You can construct the integer from a string:

uint1024_t P = "0xB10B8F96A080E01DDE92DE5EAE5D54EC52C99FBCFB06A3C69A6A9DCA52D23B616073E28675A23D189838EF1E2EE652C013ECB4AEA906112324975C3CD49B83BFACCBDD7D90C4BD7098488E9C219A73724EFFD6FAE5644738FAA31A4FF55BCCC0A151AF5F0DC8B4BD45BF37DF365C1A65E68CFDA76D4DA708DF1FB2BC2E4A4371";

However this will construct the literal at runtime.

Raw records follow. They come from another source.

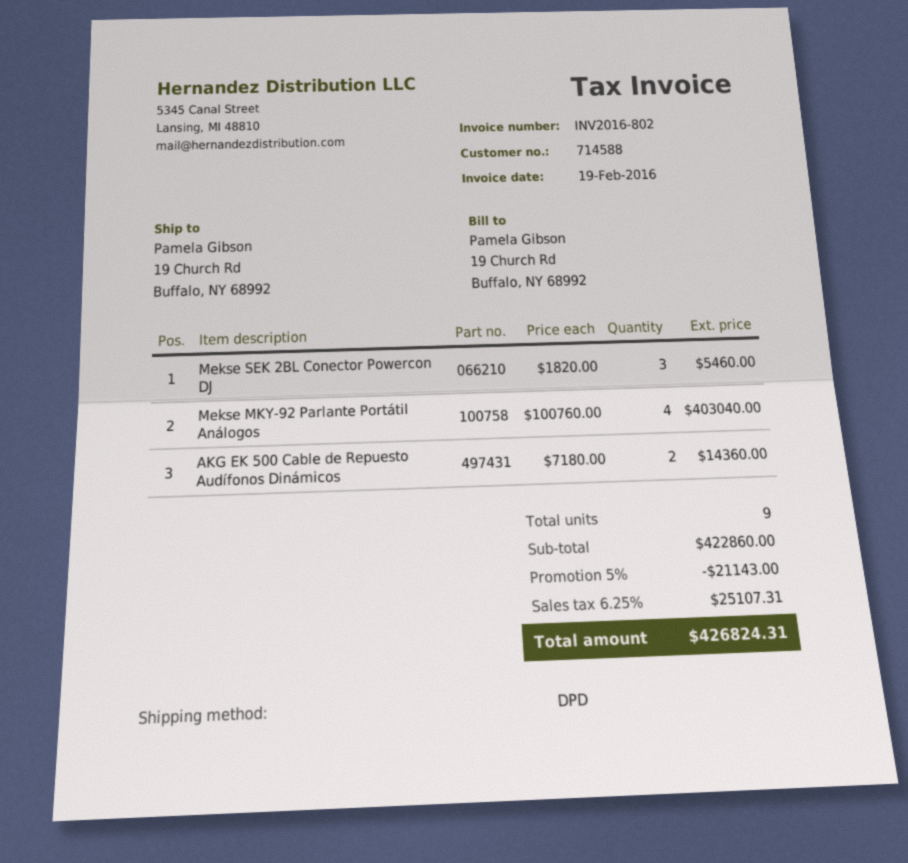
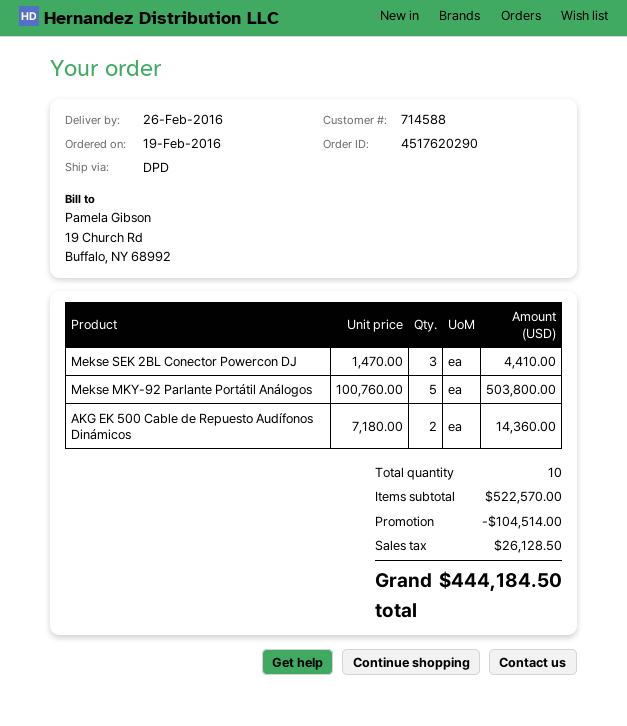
Mekse SEK 2BL Conector Powercon DJ: 3 x 1820.00 = 5460.00 -> 3 x 1470.00 = 4410.00
Mekse MKY-92 Parlante Portátil Análogos: 4 x 100760.00 = 403040.00 -> 5 x 100760.00 = 503800.00
total quantity: 9 -> 10
subtotal: 422860.00 -> 522570.00
discount: 21143.00 -> 104514.00
tax: 25107.31 -> 26128.50
total: 426824.31 -> 444184.50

If you want to have it be constructed at compile time, you can use the user-defined literals provided by boost::multiprecision:

constexpr auto P = 0xB10B8F96A080E01DDE92DE5EAE5D54EC52C99FBCFB06A3C69A6A9DCA52D23B616073E28675A23D189838EF1E2EE652C013ECB4AEA906112324975C3CD49B83BFACCBDD7D90C4BD7098488E9C219A73724EFFD6FAE5644738FAA31A4FF55BCCC0A151AF5F0DC8B4BD45BF37DF365C1A65E68CFDA76D4DA708DF1FB2BC2E4A4371_cppui1024;

The type of an integer literal in C++ is at most (unsigned) long long int (or some larger type if the implementation supports it). In your case the literal is too large and will therefore be narrowed to that type.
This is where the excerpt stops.